── Given data ──
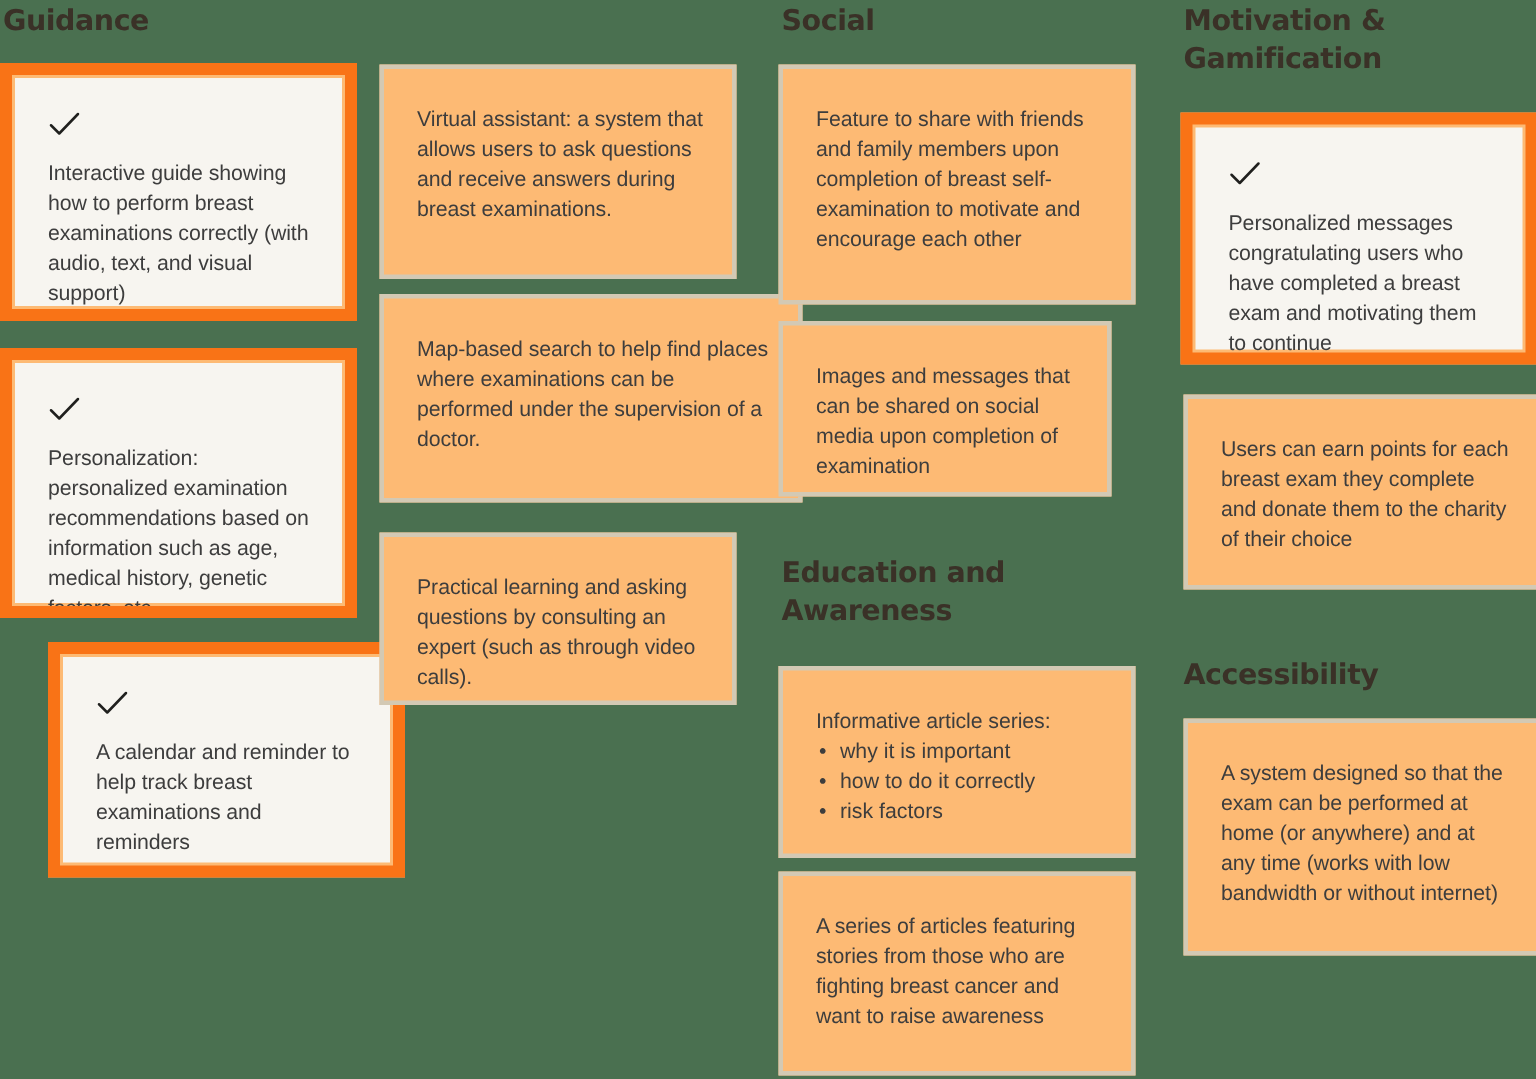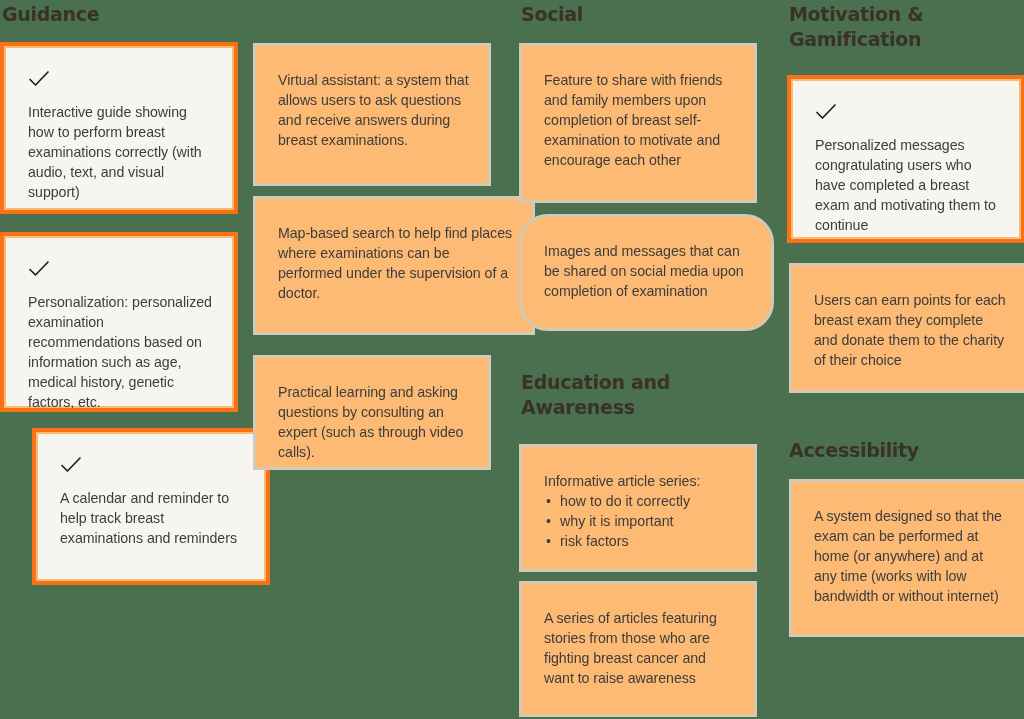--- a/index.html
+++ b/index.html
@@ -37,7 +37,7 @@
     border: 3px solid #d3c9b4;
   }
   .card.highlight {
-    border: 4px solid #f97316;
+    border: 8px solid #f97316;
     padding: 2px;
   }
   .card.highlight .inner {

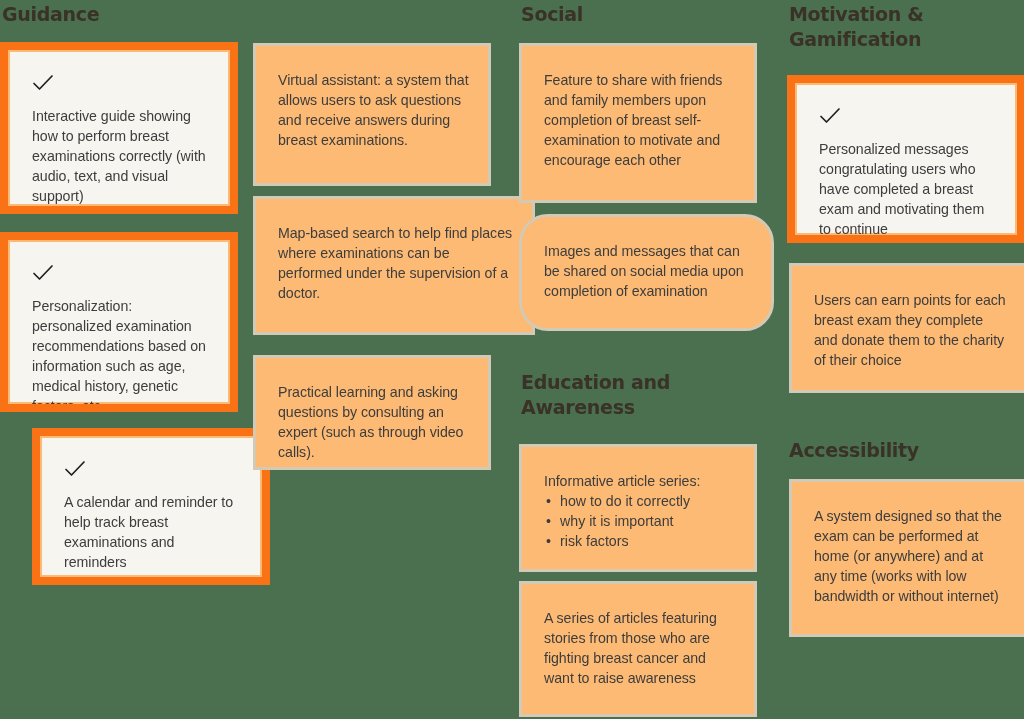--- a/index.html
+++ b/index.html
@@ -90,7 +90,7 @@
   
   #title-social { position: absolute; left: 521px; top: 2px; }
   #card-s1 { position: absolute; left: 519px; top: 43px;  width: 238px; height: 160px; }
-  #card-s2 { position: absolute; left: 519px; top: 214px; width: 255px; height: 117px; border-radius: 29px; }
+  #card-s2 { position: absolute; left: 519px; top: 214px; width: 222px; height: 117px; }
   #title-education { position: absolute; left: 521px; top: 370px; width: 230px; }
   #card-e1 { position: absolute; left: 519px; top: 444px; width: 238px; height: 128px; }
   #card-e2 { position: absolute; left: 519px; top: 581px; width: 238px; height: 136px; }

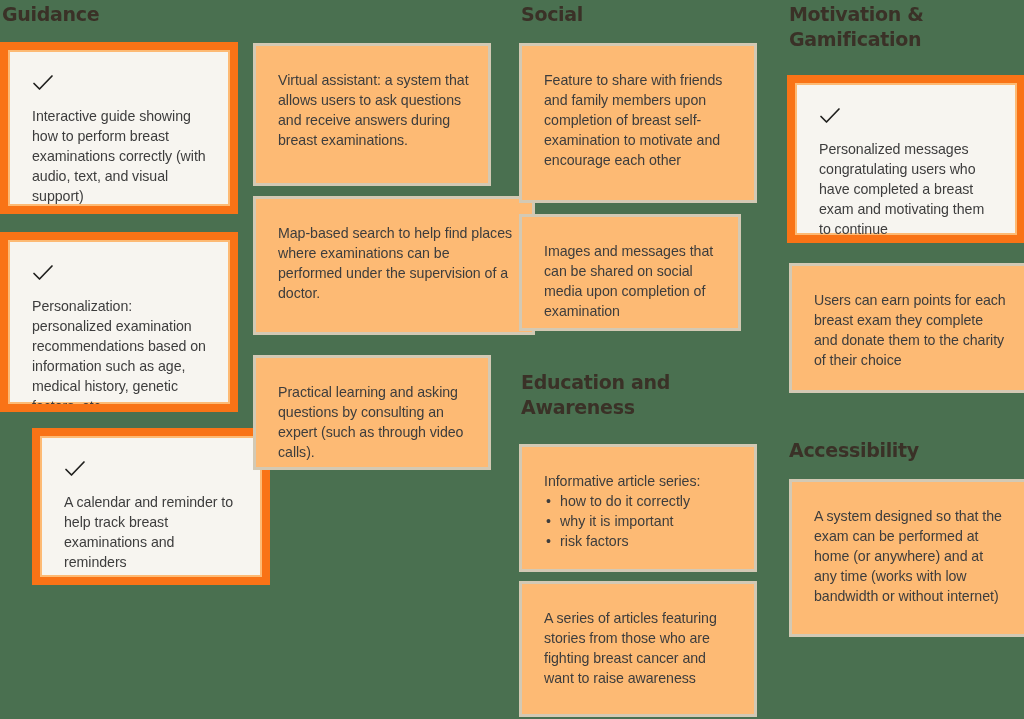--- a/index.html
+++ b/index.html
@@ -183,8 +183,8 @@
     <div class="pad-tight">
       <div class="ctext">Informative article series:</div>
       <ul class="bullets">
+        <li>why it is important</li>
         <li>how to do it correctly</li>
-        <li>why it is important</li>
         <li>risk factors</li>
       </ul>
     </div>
───
About this exercise
The copy should hold only the lines from the one with "border: 3px solid #d3c9b4;" through the one with "-183,8 +183,8 @@", exactly as they stand above. Leave out the pictures.

Exercise solution
     border: 3px solid #d3c9b4;
   }
   .card.highlight {
-    border: 4px solid #f97316;
+    border: 8px solid #f97316;
     padding: 2px;
   }
   .card.highlight .inner {

--- a/index.html
+++ b/index.html
@@ -90,7 +90,7 @@
   
   #title-social { position: absolute; left: 521px; top: 2px; }
   #card-s1 { position: absolute; left: 519px; top: 43px;  width: 238px; height: 160px; }
-  #card-s2 { position: absolute; left: 519px; top: 214px; width: 255px; height: 117px; border-radius: 29px; }
+  #card-s2 { position: absolute; left: 519px; top: 214px; width: 222px; height: 117px; }
   #title-education { position: absolute; left: 521px; top: 370px; width: 230px; }
   #card-e1 { position: absolute; left: 519px; top: 444px; width: 238px; height: 128px; }
   #card-e2 { position: absolute; left: 519px; top: 581px; width: 238px; height: 136px; }

--- a/index.html
+++ b/index.html
@@ -183,8 +183,8 @@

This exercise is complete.